Vijay Eswaran’s Quest: Making ASEAN Truly Flat
Ah, the East! Land of economic miracles, burgeoning industries, and an accelerating GDP that leaves even the West breathless. But hold on. Vijay Eswaran, the entrepreneurial brain behind the QI Group, compels us to dig a bit deeper. He asks us to challenge the rosy narrative we’ve built around the Association of Southeast Asian Nations, or ASEAN, and confront the not-so-flattering contours of inequality within it.
Let’s be real; the world is flat, but some areas are flatter than others. The flatness we often celebrate in terms of global opportunities is marred by undulating terrains of inequality. If ASEAN is truly the powerhouse it claims to be, why does such a gaping divide exist in the quality of life among its member states?

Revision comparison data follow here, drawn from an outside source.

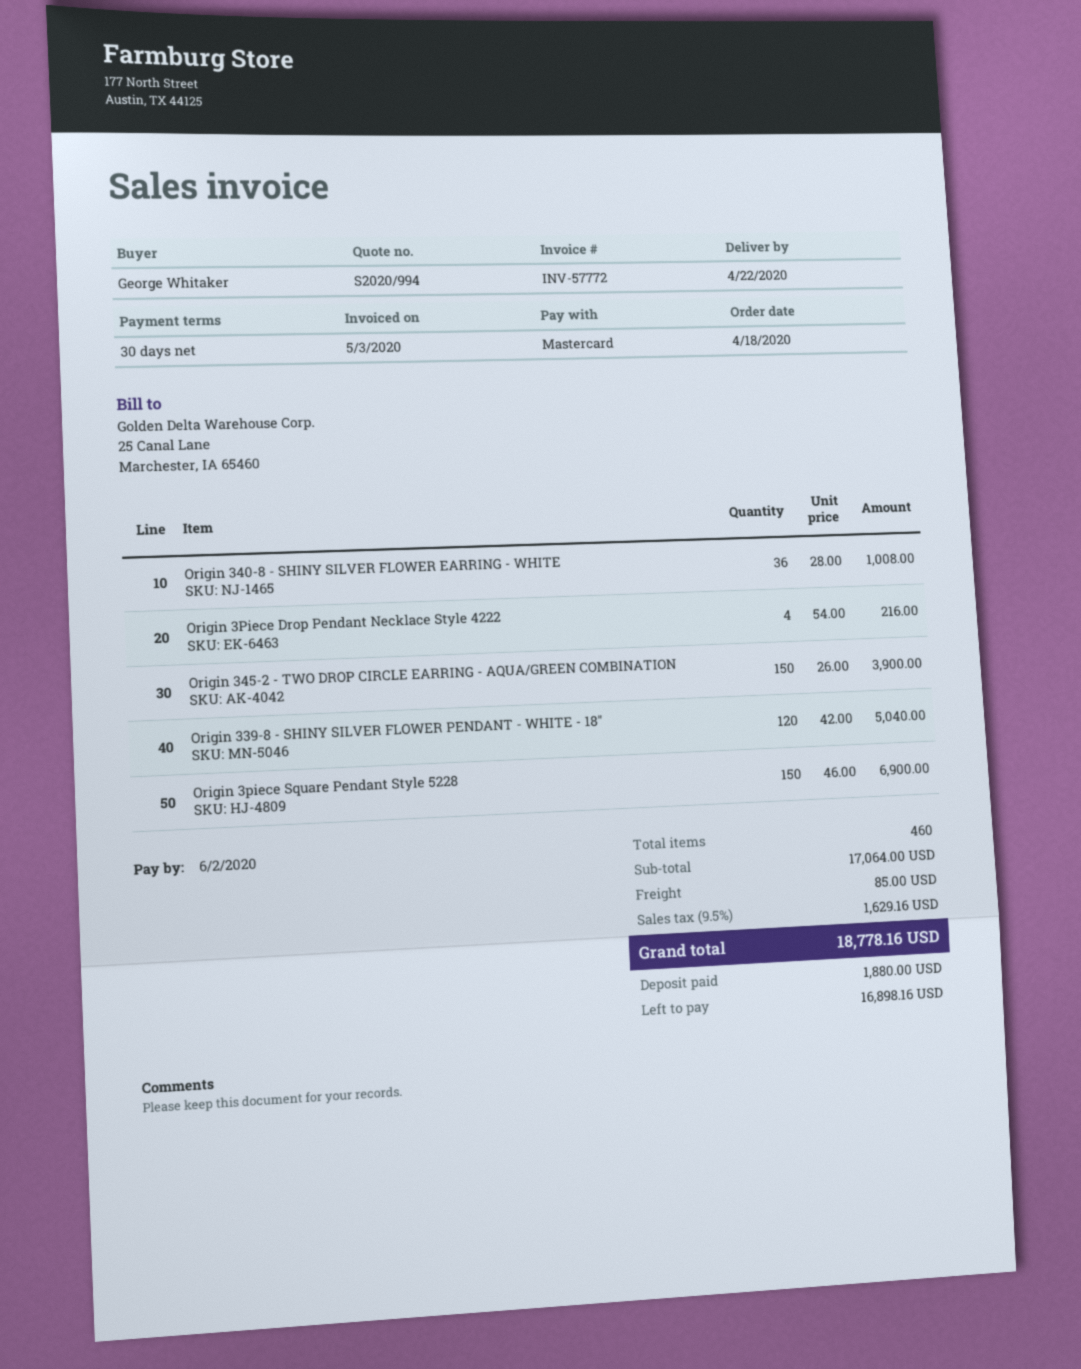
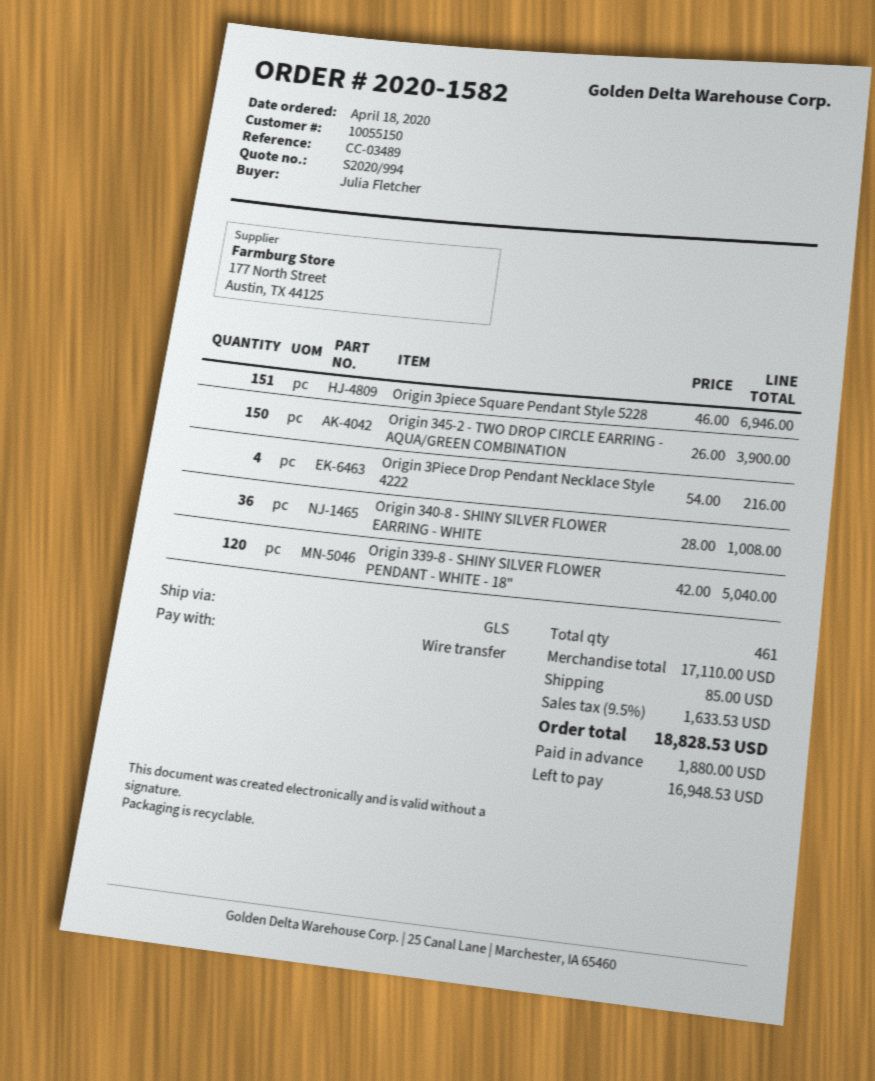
ordered by: George Whitaker -> Julia Fletcher
payment method: Mastercard -> bank transfer
Origin 3piece Square Pendant Style 5228: 150 x 46.00 = 6900.00 -> 151 x 46.00 = 6946.00
total quantity: 460 -> 461
subtotal: 17064.00 -> 17110.00
tax: 9.5% = 1629.16 -> 9.5% = 1633.53
total: 18778.16 -> 18828.53
balance: 16898.16 -> 16948.53

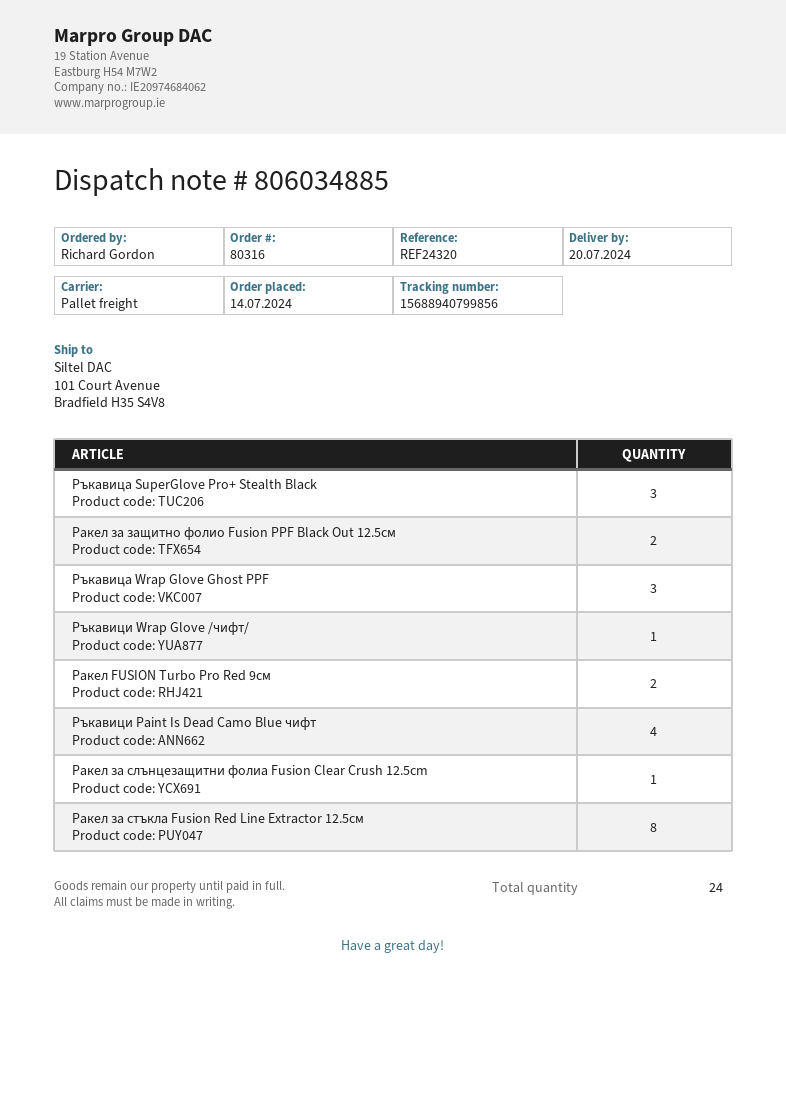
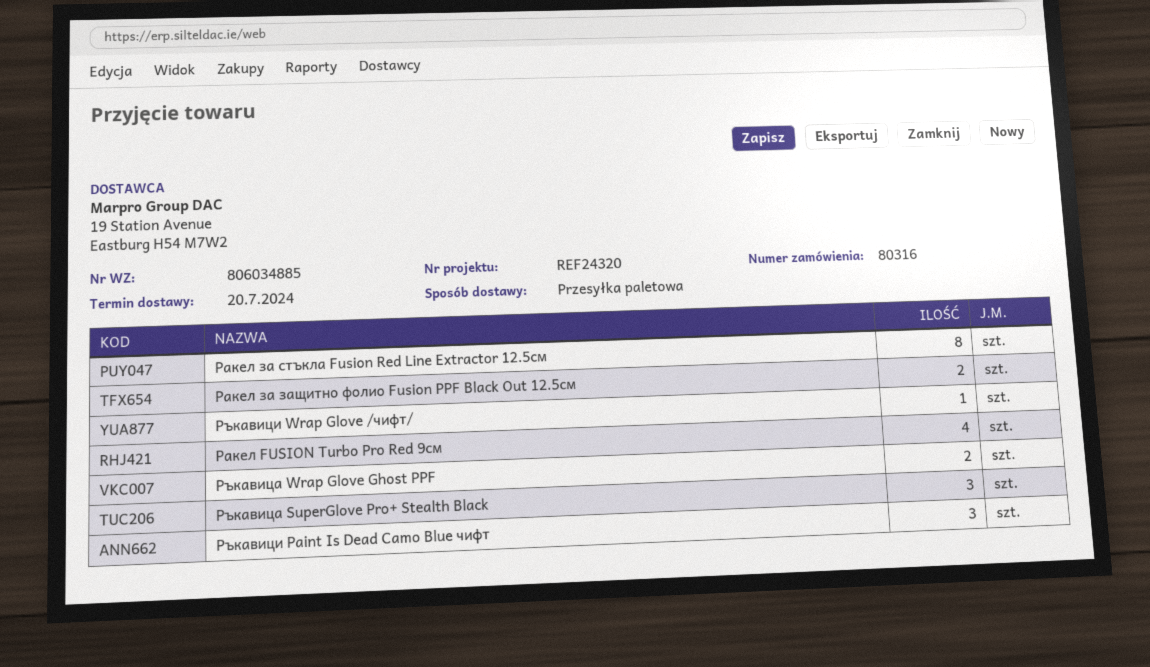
Ръкавица Wrap Glove Ghost PPF: 3 -> 2
Ракел FUSION Turbo Pro Red 9см: 2 -> 4
Ръкавици Paint Is Dead Camo Blue чифт: 4 -> 3
Ракел за слънцезащитни фолиа Fusion Clear Crush 12.5cm: 1 -> none

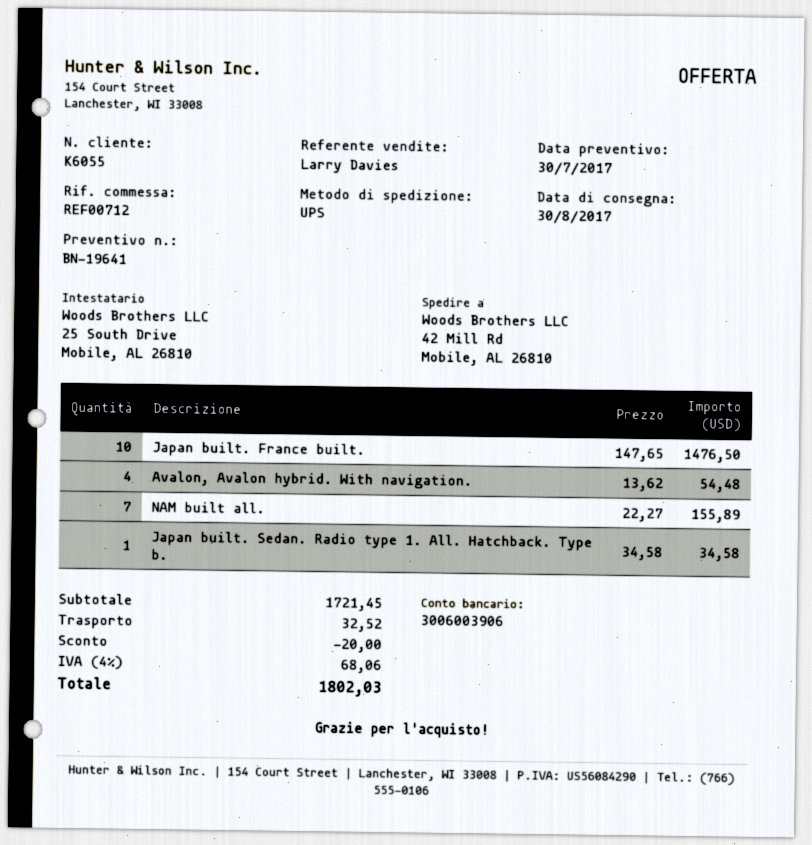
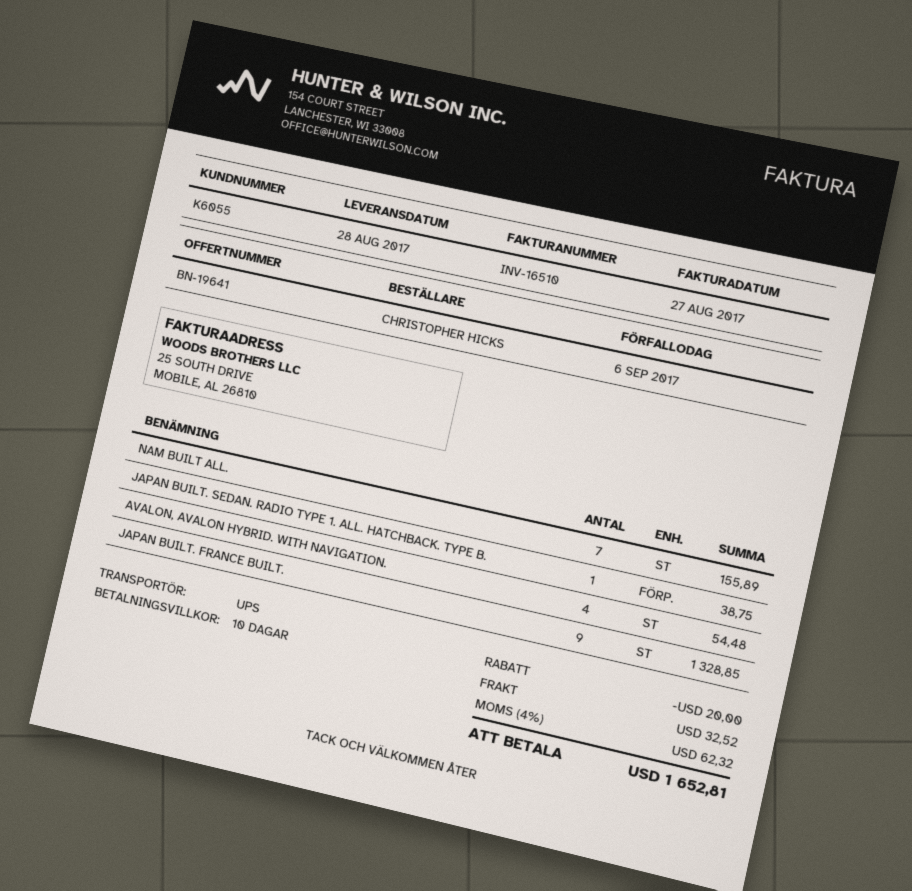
delivery date: 2017-08-30 -> 2017-08-28
Japan built. France built.: 10 for 1476.50 -> 9 for 1328.85
Japan built. Sedan. Radio type 1. All. Hatchback. Type b.: 1 for 34.58 -> 1 for 38.75
tax: 4% = 68.06 -> 4% = 62.32
total: 1802.03 -> 1652.81

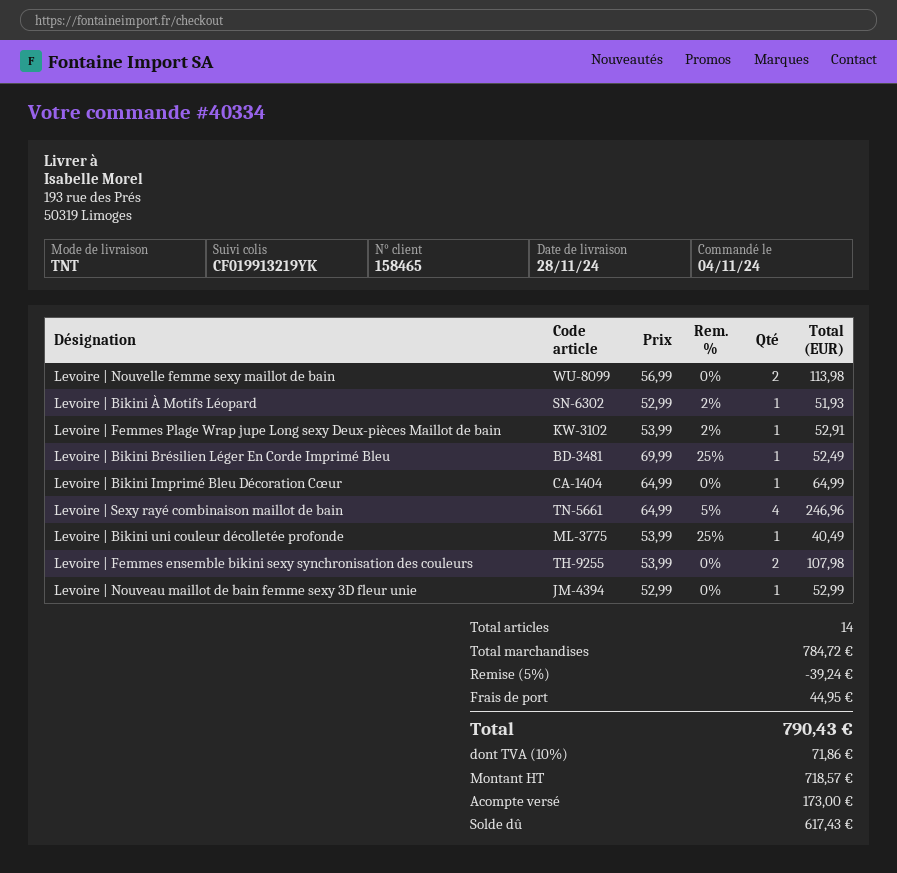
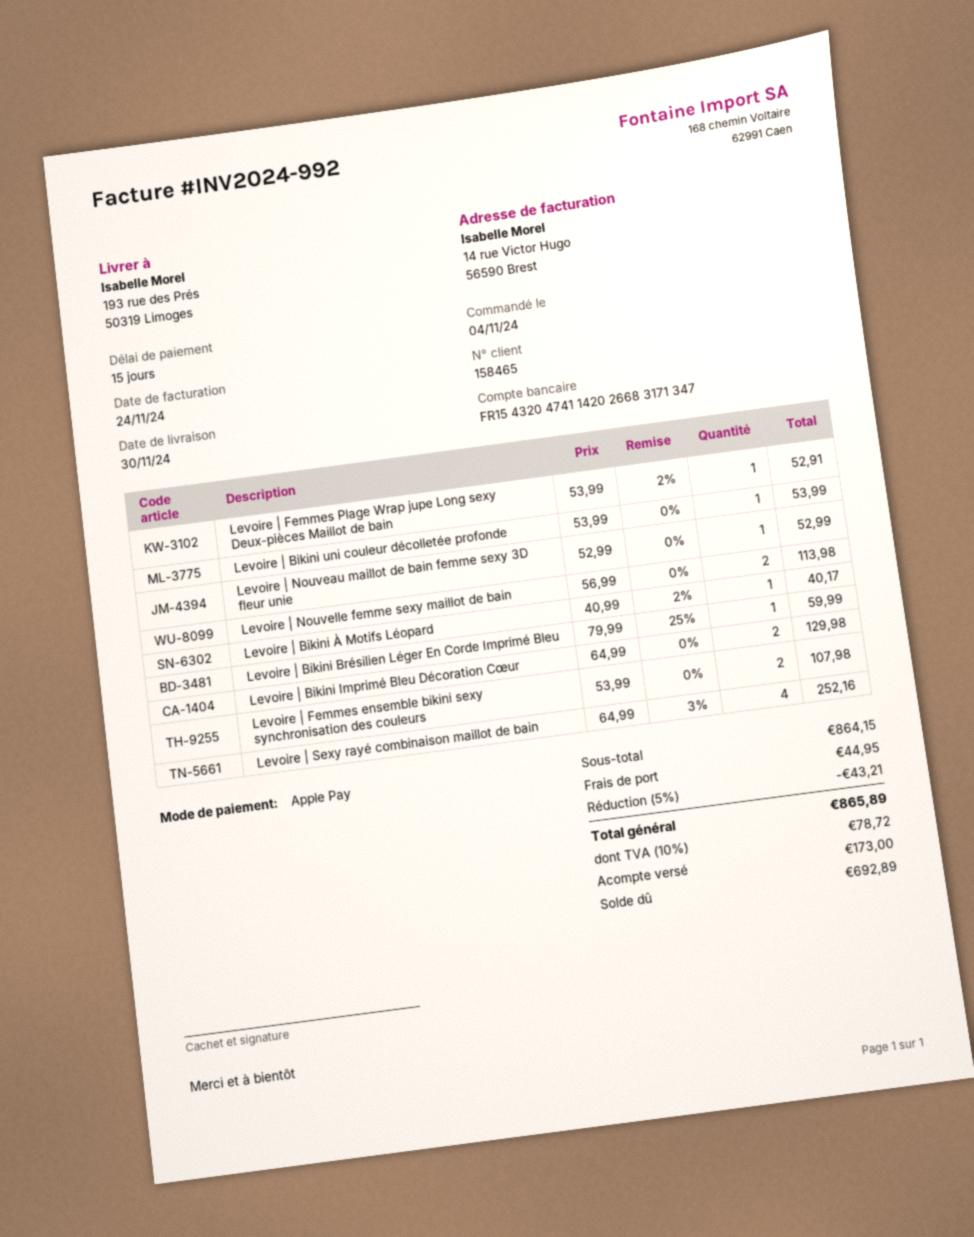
delivery date: 2024-11-28 -> 2024-11-30
Levoire | Bikini À Motifs Léopard: 1 x 52.99 - 2% = 51.93 -> 1 x 40.99 - 2% = 40.17
Levoire | Bikini Brésilien Léger En Corde Imprimé Bleu: 1 x 69.99 - 25% = 52.49 -> 1 x 79.99 - 25% = 59.99
Levoire | Bikini Imprimé Bleu Décoration Cœur: 1 x 64.99 = 64.99 -> 2 x 64.99 = 129.98
Levoire | Sexy rayé combinaison maillot de bain: 4 x 64.99 - 5% = 246.96 -> 4 x 64.99 - 3% = 252.16
Levoire | Bikini uni couleur décolletée profonde: 1 x 53.99 - 25% = 40.49 -> 1 x 53.99 = 53.99
subtotal: 784.72 -> 864.15
discount: 5% = 39.24 -> 5% = 43.21
tax: 10% = 71.86 -> 10% = 78.72
total: 790.43 -> 865.89
balance: 617.43 -> 692.89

Eswaran doesn’t beat around the bush. He confronts this unsettling discrepancy with the intensity and focus you would expect from someone who has spent a lifetime building bridges—both metaphorical and literal—between communities and markets. To understand ASEAN, he posits, we must grasp this dichotomy between its rich and its poor constituents.
Unlike many corporate leaders who prefer to paint everything in broad strokes of annual reports and PowerPoint slides, Eswaran takes a different tack. He demands that we refocus our lens on the micro-inequities that often escape our radar.
His call to action is more than corporate rhetoric. It’s a meaningful engagement with the issues of social responsibility and fairness. His commitment to this cause is as robust as his entrepreneurial ventures. He’s not just selling products; he’s selling a vision, a different way of engaging with the world that treats fairness as a commodity as valuable as any mineral or service.
The takeaway here is unambiguous: ASEAN’s individual and collective success hinges on its ability to reckon with this disparity. Globalization is not just about the free flow of goods and services; it’s also about the equitable distribution of those goods and services.
In a world obsessed with breaking down borders, Eswaran reminds us that the most formidable barriers are often the ones we don’t see. He challenges ASEAN—and by extension, the world—to recognize the moral and economic imperatives of reducing inequality.
So, when you next read about ASEAN’s incredible growth, remember Eswaran’s cautionary note. A high GDP is good, but an equitable GDP is better. It’s high time that the policy wonks and the business magnates alike heed this message. Otherwise, we risk turning the concept of a “flattened” world into nothing more than a flat illusion.